WHAT THE TASK REQUIRES – Before copying, set the pictures aside; then repeat every line below verbatim.

Web page revision data –
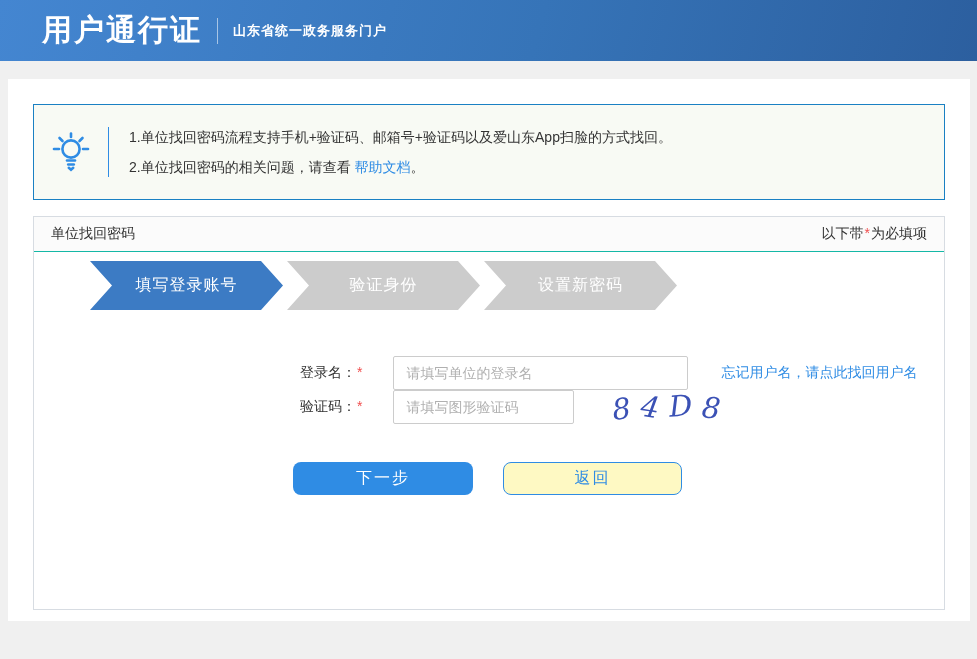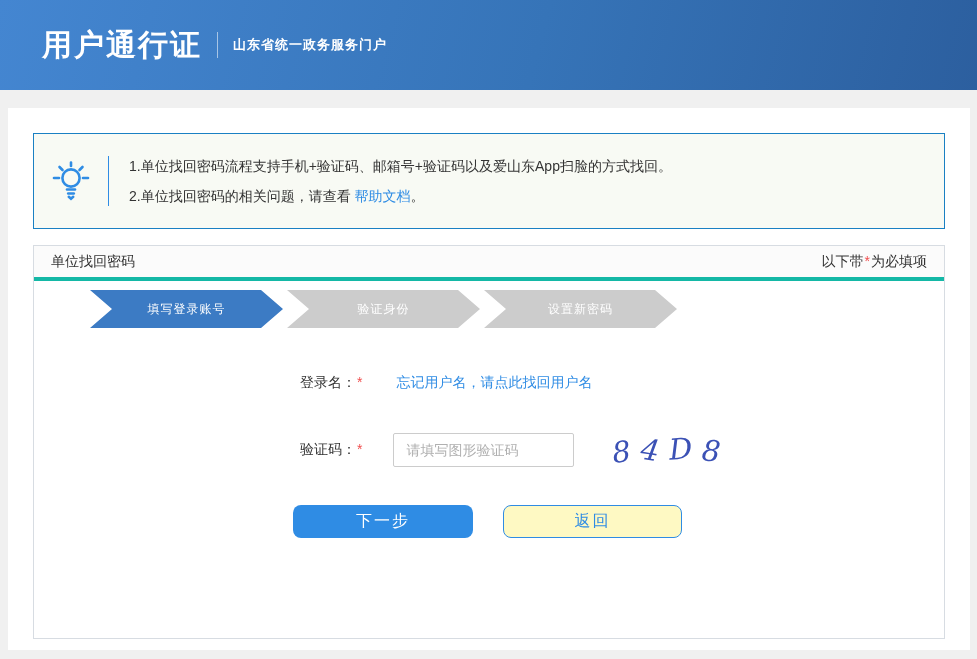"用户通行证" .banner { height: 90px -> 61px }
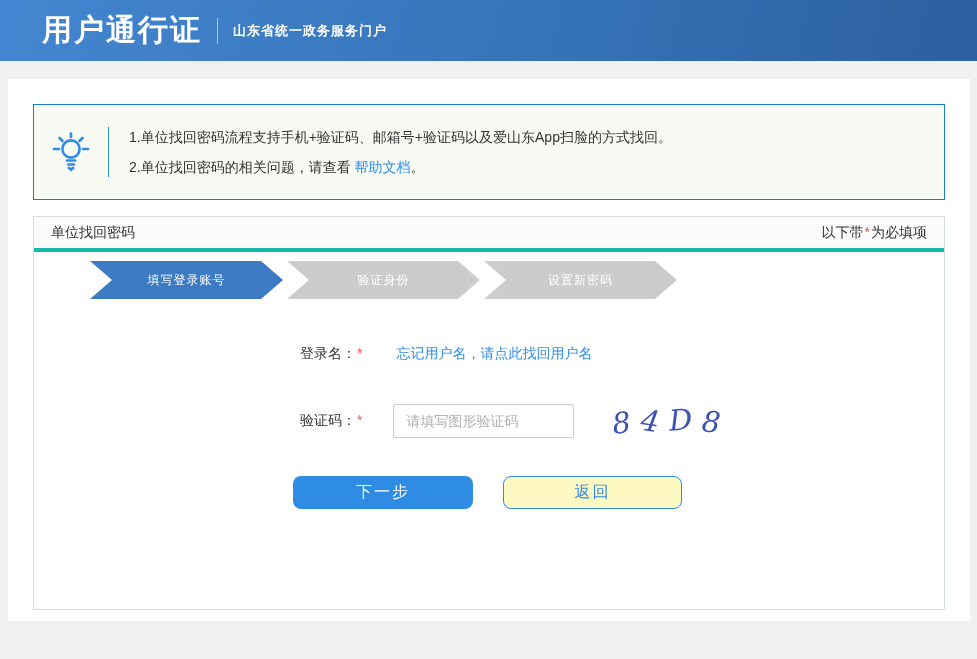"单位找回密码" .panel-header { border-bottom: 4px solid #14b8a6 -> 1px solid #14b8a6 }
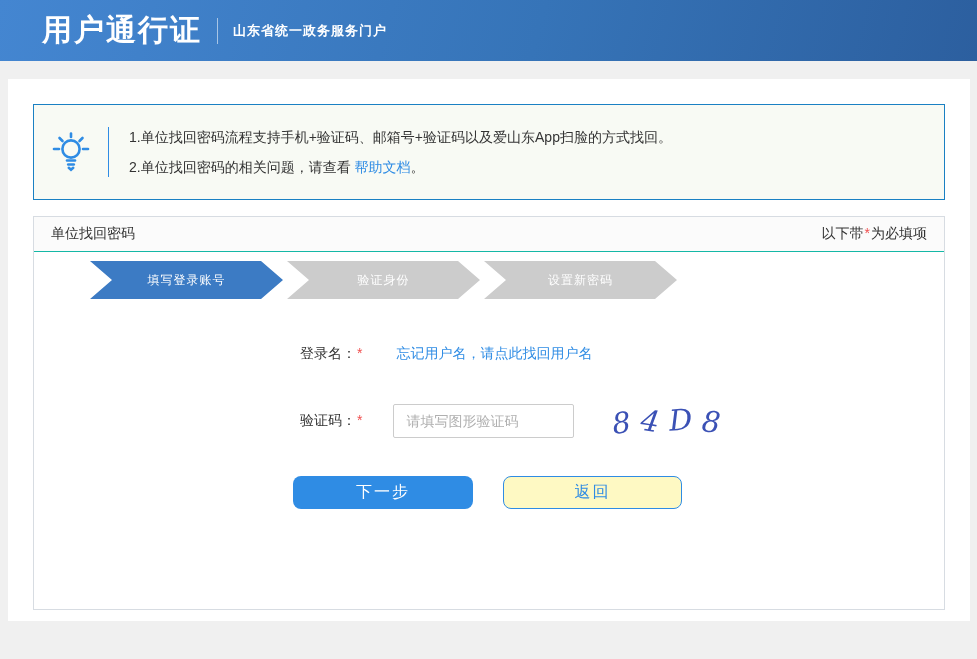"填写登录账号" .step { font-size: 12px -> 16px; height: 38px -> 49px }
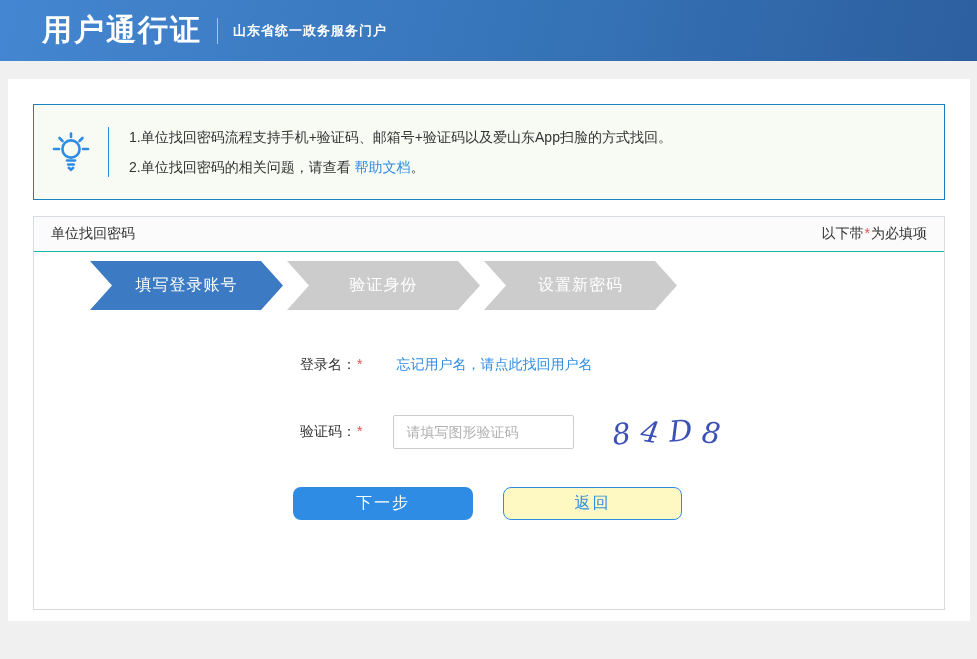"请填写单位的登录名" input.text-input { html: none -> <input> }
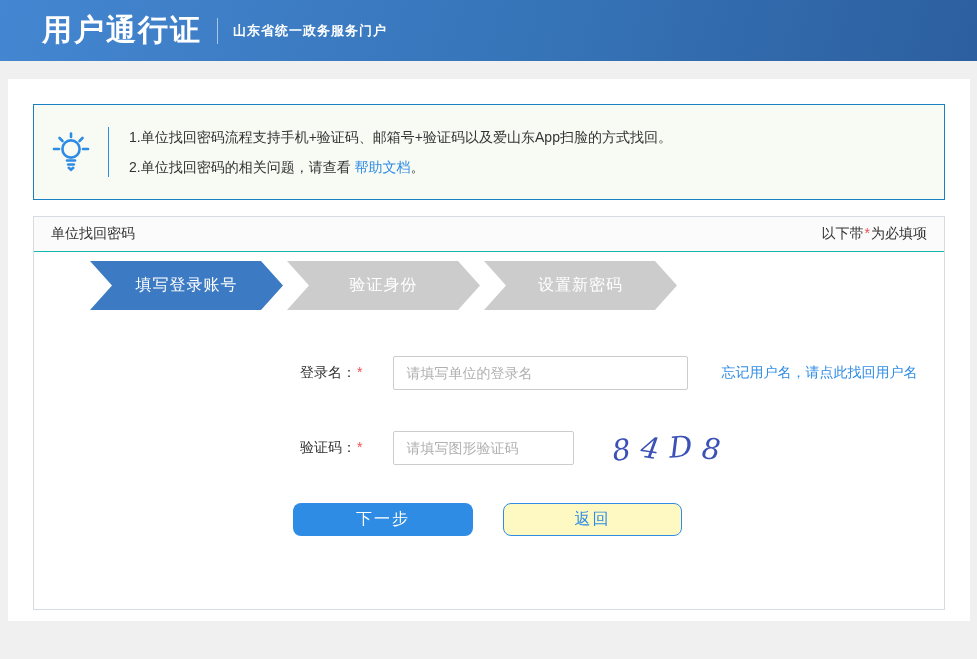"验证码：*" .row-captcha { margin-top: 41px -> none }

EXERCISE OUTPUT –
"用户通行证" .banner { height: 90px -> 61px }
"单位找回密码" .panel-header { border-bottom: 4px solid #14b8a6 -> 1px solid #14b8a6 }
"填写登录账号" .step { font-size: 12px -> 16px; height: 38px -> 49px }
"请填写单位的登录名" input.text-input { html: none -> <input> }
"验证码：*" .row-captcha { margin-top: 41px -> none }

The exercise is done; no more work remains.